## Source data
* * *
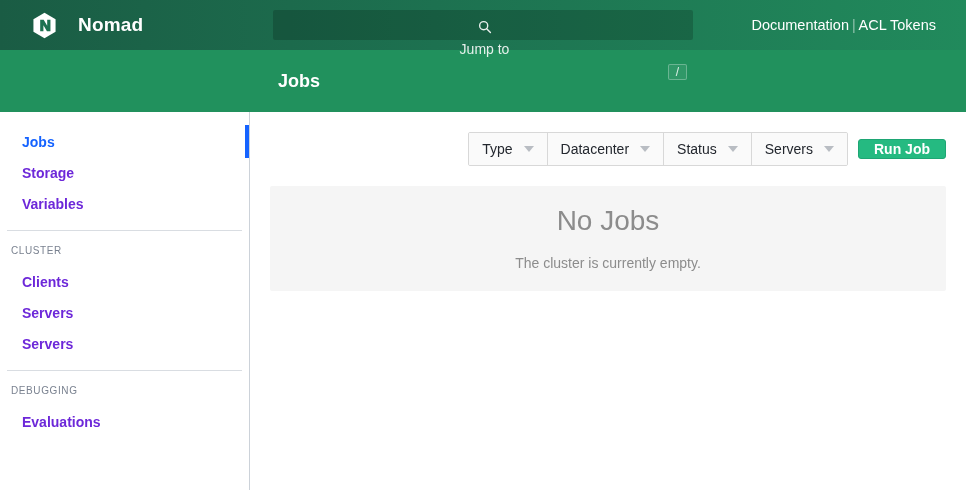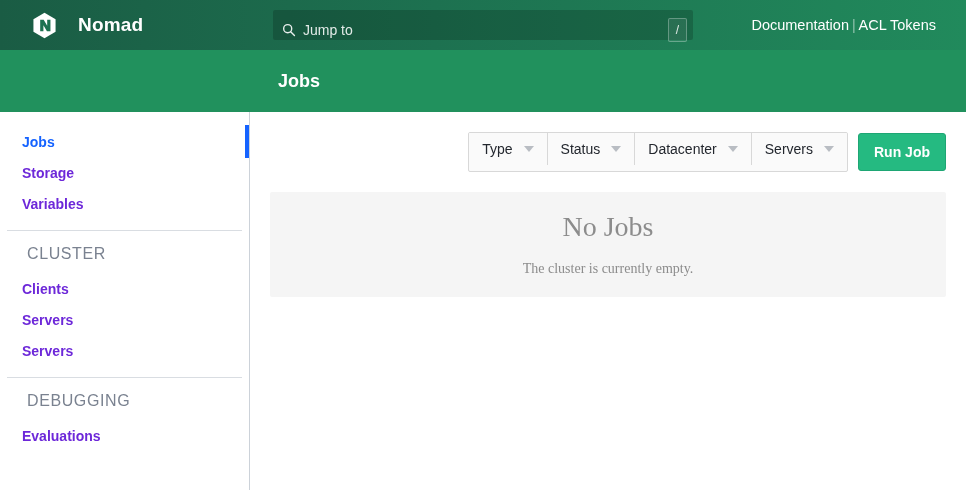--- a/index.html
+++ b/index.html
@@ -23,20 +23,21 @@
   .brand-text { font-size: 19px; font-weight: 700; letter-spacing: .2px; }
 
   .search {
     position: absolute; left: 50%; transform: translateX(-50%);
     top: 10px; width: 420px; height: 30px;
     background: rgba(0,0,0,0.18);
     border-radius: 2px;
     display: flex; align-items: center; gap: 7px;
     padding: 10px 6px 0 9px;
     cursor: text;
+    flex-direction: column;
   }
   .search svg { width: 14px; height: 14px; flex: 0 0 auto; }
   .search-placeholder { color: rgba(255,255,255,0.88); font-size: 14px; }
   .kbd {
     margin-left: auto; width: 19px; height: 24px;
     border: 1px solid rgba(255,255,255,0.28);
     background: rgba(255,255,255,0.07);
     border-radius: 2px;
     color: rgba(255,255,255,0.85); font-size: 12px;
     display: flex; align-items: center; justify-content: center;
@@ -69,59 +70,59 @@
     font-size: 14px; font-weight: 600; color: #6d28d9;
     text-decoration: none; position: relative; cursor: pointer;
   }
   .side-item.active { color: #1563ff; }
   .side-item.active::after {
     content: ""; position: absolute; right: 0; top: -1px; bottom: -1px;
     width: 4px; background: #1563ff;
   }
   .divider { border: none; border-top: 1px solid #d9dde2; margin: 11px 7px; }
   .section-label {
-    font-size: 16px; color: #7a8290; letter-spacing: .6px;
-    padding: 3px 0 10px 27px;
+    font-size: 10px; color: #7a8290; letter-spacing: .6px;
+    padding: 3px 0 10px 11px;
   }
   .version-footer {
     height: 36px; border-top: 1px solid #d9dde2;
     display: flex; align-items: center; justify-content: center;
     color: #8a919c; font-size: 13.5px;
   }
 
   
   .main { flex: 1; padding: 20px 20px 0; }
   .toolbar { display: flex; justify-content: flex-end; align-items: center; }
   .filter-group {
     display: flex; border: 1px solid #d8d8d8; border-radius: 2px;
-    background: #fafafa; height: 40px; overflow: hidden;
+    background: #fafafa; height: 34px; overflow: hidden;
   }
   .filter-btn {
     display: flex; align-items: center; gap: 11px;
     height: 32px; padding: 0 13px;
     background: #fafafa; border: none; border-left: 1px solid #d8d8d8;
     font-family: inherit; font-size: 14px; color: #23272e; cursor: pointer;
   }
   .filter-btn:first-child { border-left: none; }
   .caret {
     width: 0; height: 0;
     border-left: 5px solid transparent; border-right: 5px solid transparent;
     border-top: 6px solid #b9bdc3;
   }
   .run-job {
-    margin-left: 10px; height: 38px; padding: 0 15px;
+    margin-left: 10px; height: 20px; padding: 0 15px;
     background: #25ba81; color: #fff;
     font-family: inherit; font-size: 14px; font-weight: 700;
     border: 1px solid #1ea674; border-radius: 3px; cursor: pointer;
   }
 
   .empty {
     margin-top: 20px; height: 105px;
     background: #f5f5f5; border-radius: 2px;
-    display: flex; flex-direction: column; align-items: center; justify-content: center; font-family: Liberation Serif, serif;
+    display: flex; flex-direction: column; align-items: center; justify-content: center;
   }
   .empty-title { font-size: 28px; color: #8c8c8c; line-height: 1; }
   .empty-msg { font-size: 14px; color: #8c8c8c; margin-top: 20px; }
 </style>
 </head>
 <body>
 
 <div class="app">
 
   <header class="navbar">
@@ -175,25 +176,25 @@
     </aside>
 
     <main class="main">
       <div class="toolbar">
         <div class="filter-group">
           <button class="filter-btn">
             <span>Type</span>
             <span class="caret"></span>
           </button>
           <button class="filter-btn">
+            <span>Datacenter</span>
+            <span class="caret"></span>
+          </button>
+          <button class="filter-btn">
             <span>Status</span>
-            <span class="caret"></span>
-          </button>
-          <button class="filter-btn">
-            <span>Datacenter</span>
             <span class="caret"></span>
           </button>
           <button class="filter-btn">
             <span>Servers</span>
             <span class="caret"></span>
           </button>
         </div>
         <button class="run-job">Run Job</button>
       </div>
 

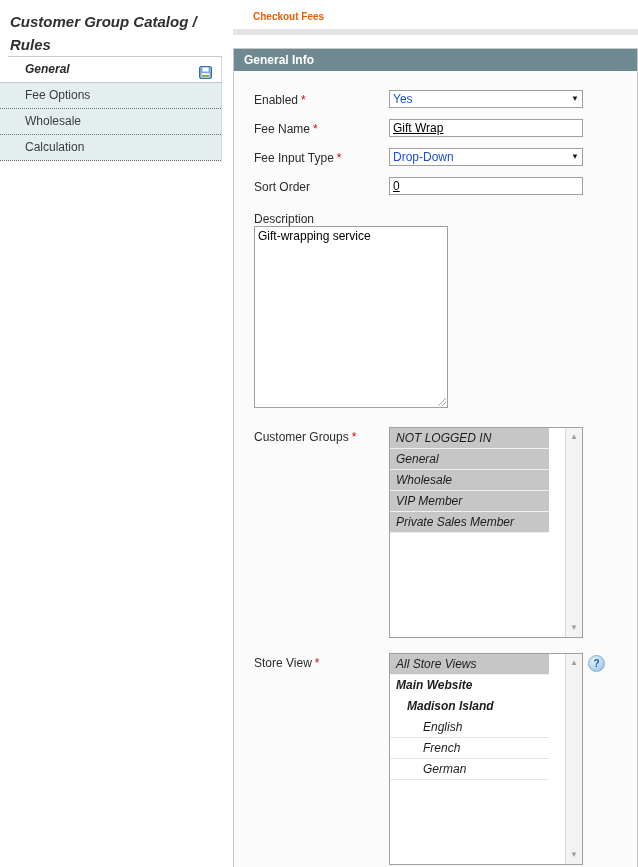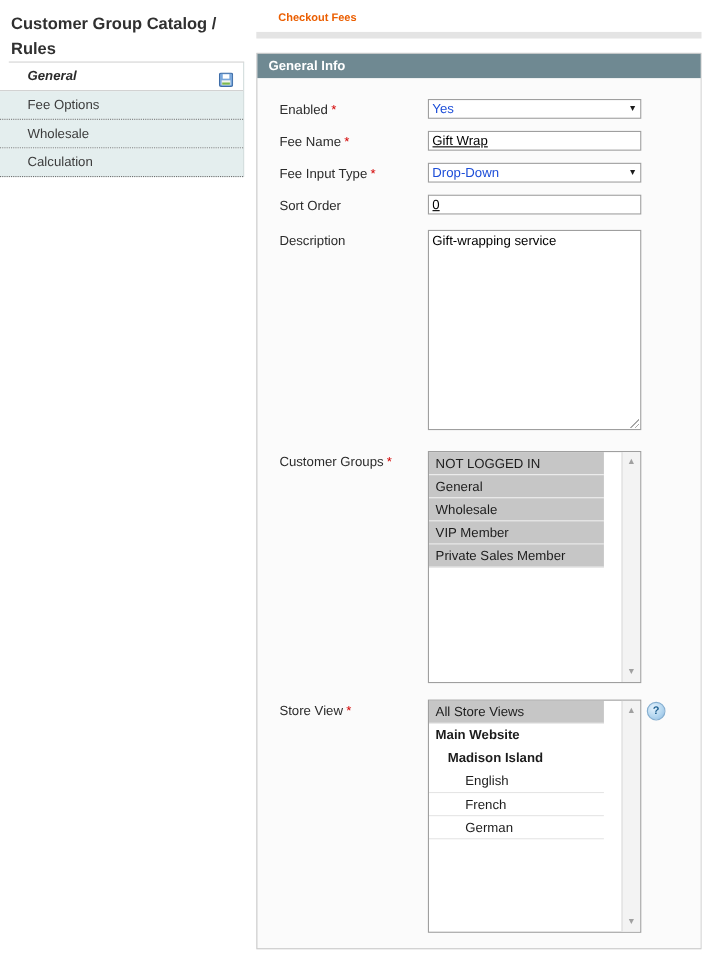--- a/index.html
+++ b/index.html
@@ -2,41 +2,41 @@
 <html><head>
 <meta charset="utf-8">
 <style>
   * { margin:0; padding:0; box-sizing:border-box; }
   html,body { background:#fff; }
   body { font-family:"Liberation Sans", sans-serif; font-size:12px; color:#2b2b2b; }
   #stage { position:relative; width:638px; height:867px; overflow:hidden; background:#fff; }
 
   
   .sidebar { position:absolute; left:0; top:0; width:222px; }
-  .side-title { padding:10px 10px 0 10px; font-size:15px; font-weight:bold; color:#303030; line-height:23px; height:56px; }
+  .side-title { padding:10px 10px 0 10px; font-size:15px; font-weight:bold; color:#303030; line-height:23px; height:56px;font-style:italic; }
   .side-divider { margin-left:8px; border-top:1px solid #c9c9c9; }
   .tabs { list-style:none; border-right:1px solid #cfdada; }
   .tab { height:26px; line-height:25px; padding-left:25px; background:#e4eeee;
          border-bottom:1px dotted #6e6e6e; color:#3c3c3c; cursor:pointer; position:relative; }
   .tab.active { background:#fff; font-weight:bold; font-style:italic; color:#2b2b2b;
                 border-bottom:1px solid #c7c7c7; }
   .tab .disk { position:absolute; right:9px; top:6px; width:13px; height:13px; }
 
   
   .main { position:absolute; left:233px; top:0; width:405px; }
   .page-head { margin:8px 0 0 20px; font-size:10px; font-weight:bold; color:#eb5e00; line-height:17px; }
   .head-bar { margin-top:4px; height:6px; background:#e4e4e4; }
 
   .fieldset { margin-top:13px; border:1px solid #c9c9c9; background:#fbfbfb; }
   .legend { height:22px; line-height:22px; background:#6f8992; color:#ffffff; font-weight:bold; padding-left:10px; }
   .fs-body { padding:19px 0 14px 20px; }
 
   .row { display:flex; align-items:flex-start; margin-bottom:11px; }
   .row.mb14 { margin-bottom:14px; }
-  .row.mb19 { margin-bottom:19px; }
+  .row.mb19 { margin-bottom:19px;flex-direction:column; }
   .row.mb15 { margin-bottom:15px; }
   .row.mb0  { margin-bottom:0; }
   .lbl { width:135px; padding-top:3px; color:#2b2b2b; }
   .req { color:#d40707; margin-left:3px; }
 
   .ctl { width:194px; }
   .selectbox { width:194px; height:18px; border:1px solid #9f9f9f; background:#fff; display:flex;
                align-items:center; justify-content:space-between; padding:0 3px; cursor:default; }
   .selectbox .val { color:#1d4ed8; }
   .selectbox .arrow { font-size:8px; color:#1c1c1c; line-height:1; }
@@ -46,21 +46,21 @@
   textarea.ta { width:194px; height:182px; border:1px solid #9f9f9f; background:#fff; padding:2px 3px;
                 font-family:"Liberation Sans", sans-serif; font-size:12px; color:#000; resize:none; overflow:hidden; }
   .resize-handle { position:absolute; right:2px; bottom:2px; width:10px; height:10px;
       background:repeating-linear-gradient(135deg, transparent 0 2px, #a8a8a8 2px 3px);
       clip-path:polygon(100% 0, 100% 100%, 0 100%); }
 
   
   .listbox { position:relative; width:194px; border:1px solid #9f9f9f; background:#fff; overflow:hidden; }
   .lb-groups { height:211px; }
   .lb-stores { height:212px; }
-  .opts { margin-right:33px; }
+  .opts { margin-right:33px;font-style:italic; }
   .opt { height:21px; line-height:20px; padding-left:6px; border-bottom:1px solid #e5e5e5; color:#1c1c1c;
          white-space:nowrap; overflow:hidden; cursor:default; }
   .opt.sel { background:#c6c6c6; border-bottom:1px solid #f0f0f0; }
   .opt.grp { font-weight:bold; border-bottom:none; }
   .opt.ind1 { padding-left:17px; }
   .opt.ind2 { padding-left:33px; }
   .scrollbar { position:absolute; top:0; right:0; width:17px; height:100%; background:#f3f3f3;
                border-left:1px solid #dcdcdc; }
   .scroll-up, .scroll-down { position:absolute; left:0; width:100%; text-align:center;
                font-size:8px; color:#a0a0a0; line-height:14px; }

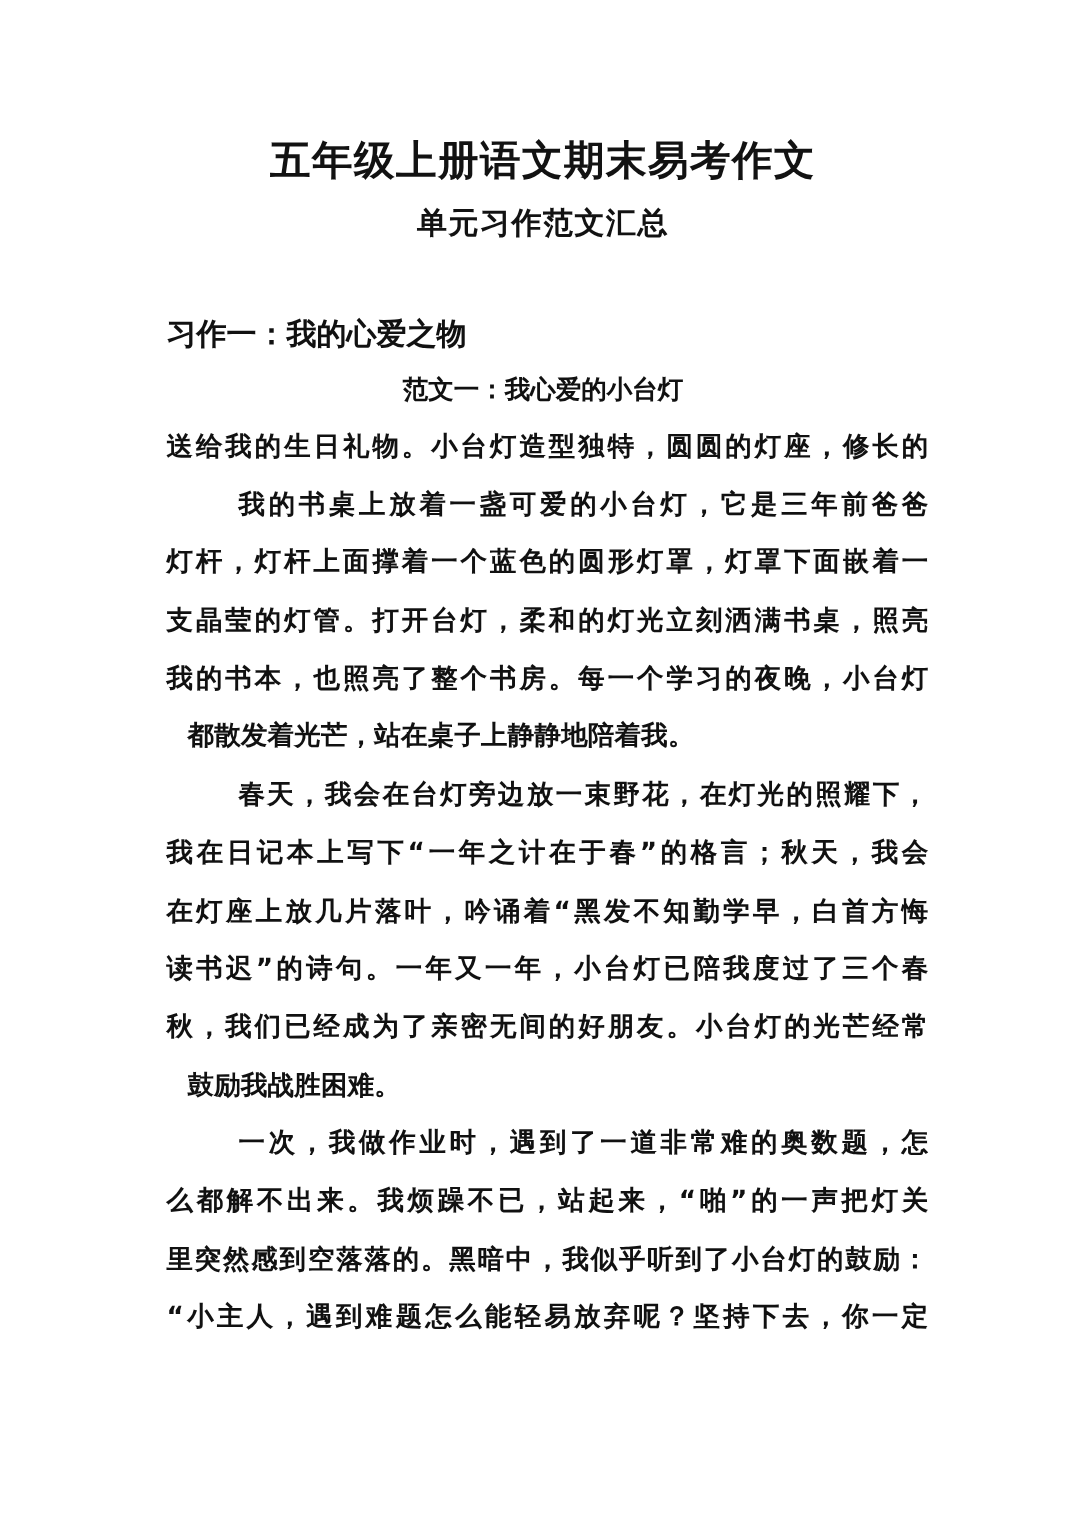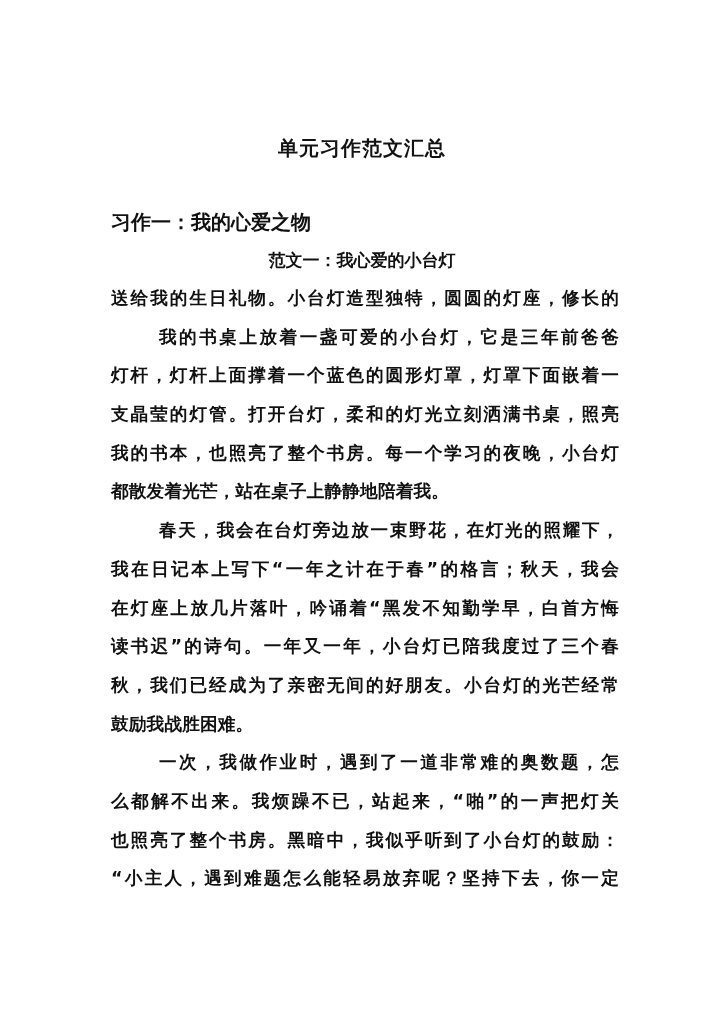--- a/index.html
+++ b/index.html
@@ -78,42 +78,44 @@
       white-space: nowrap;
       text-align: justify;
       text-align-last: justify;
       letter-spacing: 0.2px;
     }
     .line.indent {
       padding-left: 48px;
     }
     .line.last {
       text-align-last: left;
+      margin-left: 14px;
     }
   </style>
 </head>
 <body>
 
 <div class="page">
+  <div class="title title-main">五年级上册语文期末易考作文</div>
   <div class="title title-sub">单元习作范文汇总</div>
 
   <div class="section-heading">习作一：我的心爱之物</div>
   <div class="essay-title">范文一：我心爱的小台灯</div>
 
   <div class="body-text">
     <div class="line">送给我的生日礼物。小台灯造型独特，圆圆的灯座，修长的</div>
     <div class="line indent">我的书桌上放着一盏可爱的小台灯，它是三年前爸爸</div>
     <div class="line">灯杆，灯杆上面撑着一个蓝色的圆形灯罩，灯罩下面嵌着一</div>
     <div class="line">支晶莹的灯管。打开台灯，柔和的灯光立刻洒满书桌，照亮</div>
     <div class="line">我的书本，也照亮了整个书房。每一个学习的夜晚，小台灯</div>
     <div class="line last">都散发着光芒，站在桌子上静静地陪着我。</div>
     <div class="line indent">春天，我会在台灯旁边放一束野花，在灯光的照耀下，</div>
     <div class="line">我在日记本上写下“一年之计在于春”的格言；秋天，我会</div>
     <div class="line">在灯座上放几片落叶，吟诵着“黑发不知勤学早，白首方悔</div>
     <div class="line">读书迟”的诗句。一年又一年，小台灯已陪我度过了三个春</div>
     <div class="line">秋，我们已经成为了亲密无间的好朋友。小台灯的光芒经常</div>
     <div class="line last">鼓励我战胜困难。</div>
     <div class="line indent">一次，我做作业时，遇到了一道非常难的奥数题，怎</div>
     <div class="line">么都解不出来。我烦躁不已，站起来，“啪”的一声把灯关</div>
-    <div class="line">也照亮了整个书房。黑暗中，我似乎听到了小台灯的鼓励：</div>
+    <div class="line">里突然感到空落落的。黑暗中，我似乎听到了小台灯的鼓励：</div>
     <div class="line">“小主人，遇到难题怎么能轻易放弃呢？坚持下去，你一定</div>
   </div>
 </div>
 
 </body></html>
* * *
## EXERCISE OBJECTIVE
Among the entries above, tally each line with the string "relative" and state that figure only.

## ANSWER TO THIS EXERCISE
4